YHA historian, writer and former hostel manager

“When news of the pandemic first broke, I talked with friends and old colleagues about youth hostels. I had just finished writing the biography of YHA’s adventurous first national secretary. I was revising my history of youth hostels, Open to All.

I knew youth hostels had survived a world war and found a renewed role in its wake. But we all worried.

Now, after this crisis has gone on for longer than we imagined, it’s clear youth hostels have managed their way through

the pandemic well, keeping their staff and us as safe as they can and opening when they are able.

I am sure they will bounce back because nothing is like a youth hostel. From a group of excited children returning for the night from visiting museums to a solo cyclist on a round the world journey, youth hostels encourage us to fresh adventures and new hopes.

They’re all about bouncing back, in our own lives and in the places we visit. Whether those are new places or old familiar haunts, we bounce back because of them.

They’ve also always changed and kept up with the times. From bars, private rooms and en suites to camping pods and 24 hour opening, they’re no longer what they were. A reputation for bare boards, no frills and rules has gone.

History tells me they will change and it won’t be easy as they adapt. Some changes we may not like and others we will welcome.

But at their heart, they’ve always been warm, companionable, practical places because there’s nothing more practical than beds, showers, food to eat and places to sit, nothing more companionable than sharing a table with someone you’ve only just met.

They’ll adapt, change and bounce back. The history I’ve explored in my books shows they always have.”

John Martin

John Martin

YHA volunteer archivist

“I joined YHA at the invitation of a schoolfriend exactly 60 years ago. That simple act changed my life for good, and for the better.

I used hostels to find adventure and friendship as a teenager, then to flit between home and university and to walk between remote hostels in Wales. I hostelled with my wife, then my family. I hostelled abroad, and as a teacher took school parties around Yorkshire hills. For the past 16 years, as YHA volunteer archivist, I’ve hostelled to gather historical materials, to study and research. For me, since 1961, there has always been travel, and always YHA.

Recently it has been my greatest pleasure to observe each of these hostelling types in others – cheerful families at Hartington, university students at Canterbury, dogged walkers at Langdon Beck, spirited post-A-levellers camping at Beer. The need for these freedoms will be greater than ever, and YHA will be well positioned to provide for them.

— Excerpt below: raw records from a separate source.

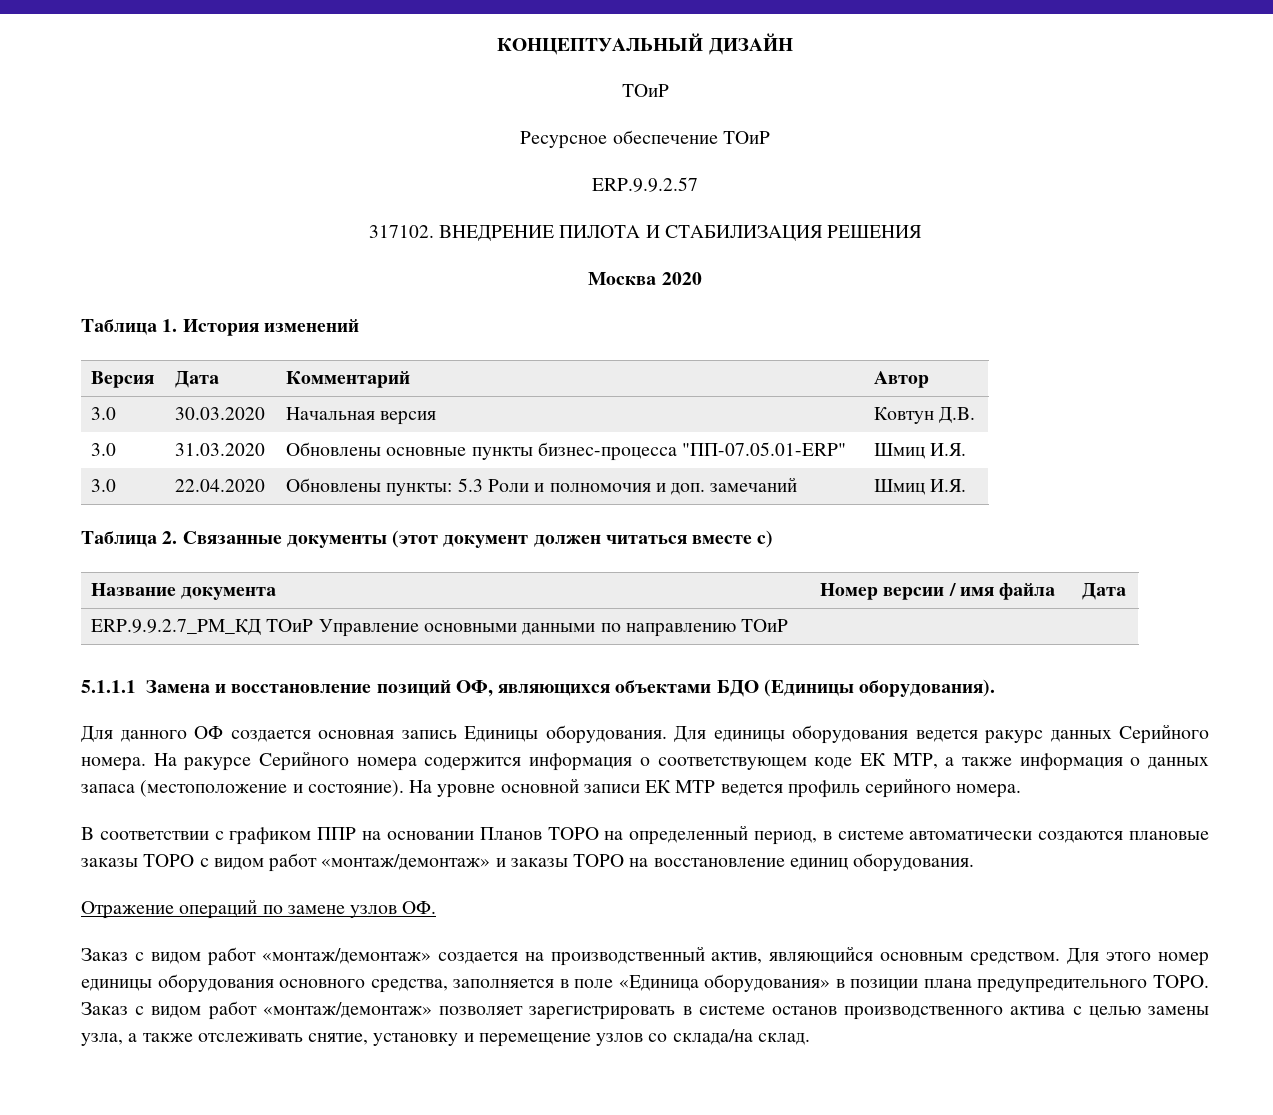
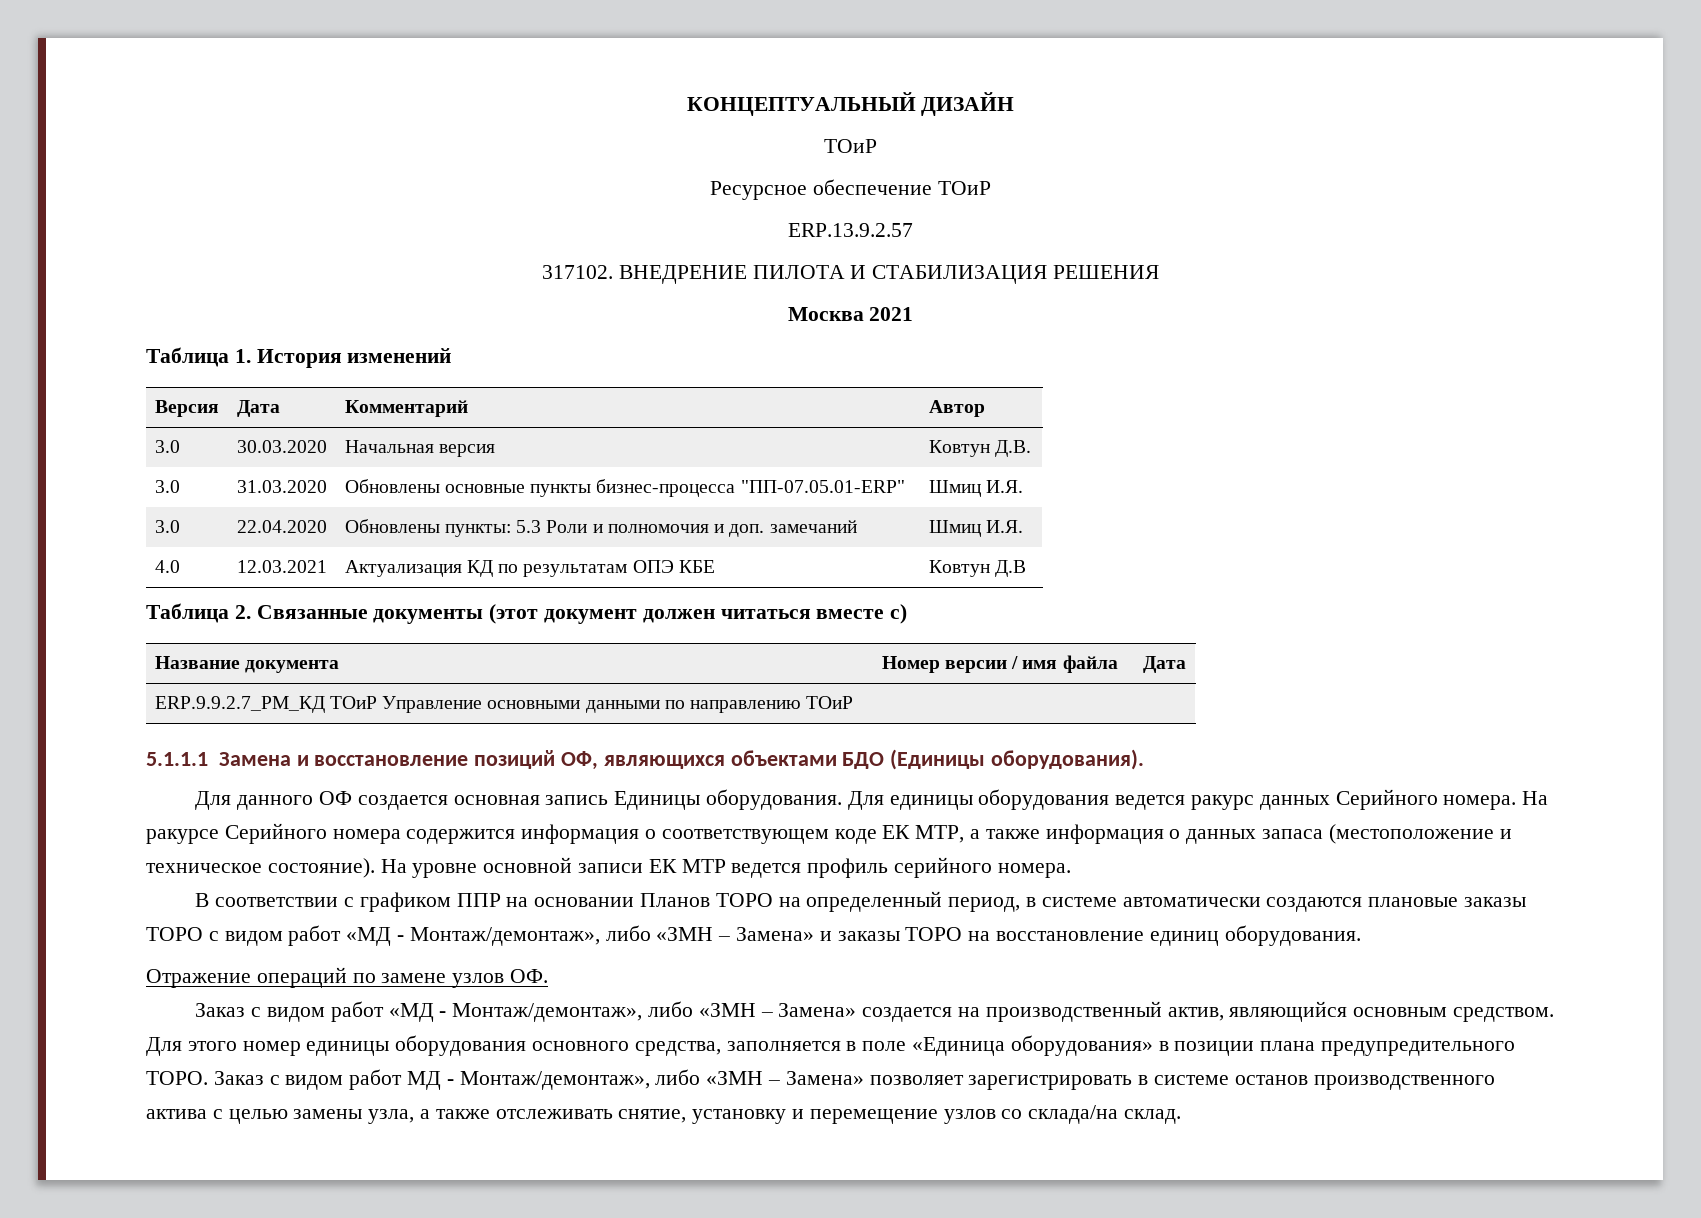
- ERP.9.9.2.57
+ ERP.13.9.2.57
- Москва 2020
+ Москва 2021
+ 4.0 | 12.03.2021 | Актуализация КД по результатам ОПЭ КБЕ | Ковтун Д.В
- На ракурсе Серийного номера содержится информация о соответствующем коде ЕК МТР, а также информация о данных запаса (местоположение и состояние).
+ На ракурсе Серийного номера содержится информация о соответствующем коде ЕК МТР, а также информация о данных запаса (местоположение и техническое состояние).
- В соответствии с графиком ППР на основании Планов ТОРО на определенный период, в системе автоматически создаются плановые заказы ТОРО с видом работ «монтаж/демонтаж» и заказы ТОРО на восстановление единиц оборудования.
+ В соответствии с графиком ППР на основании Планов ТОРО на определенный период, в системе автоматически создаются плановые заказы ТОРО с видом работ «МД - Монтаж/демонтаж», либо «ЗМН – Замена» и заказы ТОРО на восстановление единиц оборудования.
- Заказ с видом работ «монтаж/демонтаж» создается на производственный актив, являющийся основным средством.
+ Заказ с видом работ «МД - Монтаж/демонтаж», либо «ЗМН – Замена» создается на производственный актив, являющийся основным средством.
- Заказ с видом работ «монтаж/демонтаж» позволяет зарегистрировать в системе останов производственного актива с целью замены узла, а также отслеживать снятие, установку и перемещение узлов со склада/на склад.
+ Заказ с видом работ МД - Монтаж/демонтаж», либо «ЗМН – Замена» позволяет зарегистрировать в системе останов производственного актива с целью замены узла, а также отслеживать снятие, установку и перемещение узлов со склада/на склад.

YHA survived great hardships in the War, in recessions and with Foot and Mouth, and adapted. The challenges will of course be at least as great now. There will be questions about how best to balance YHA’s much-loved traditional provision with its charitable aims, how to square financial stringency in 2021 with the sense of confidence and even expansion that held in 2019, how to develop YHA’s popularity and reputation in the National Parks without neglecting the rest of our wonderful landscapes and regions.

In 1931, when youth hostels first burst onto the scene, the fledgling Plymouth Region committee issued this prophetic notice:

‘Holidays at home are to be the fashion this year and the Youth Hostels Association is playing its part in helping the National Programme by the provision of hostels all over the country. Members can enjoy their stay and gaze on the marvellous scenery of their own countryside.’”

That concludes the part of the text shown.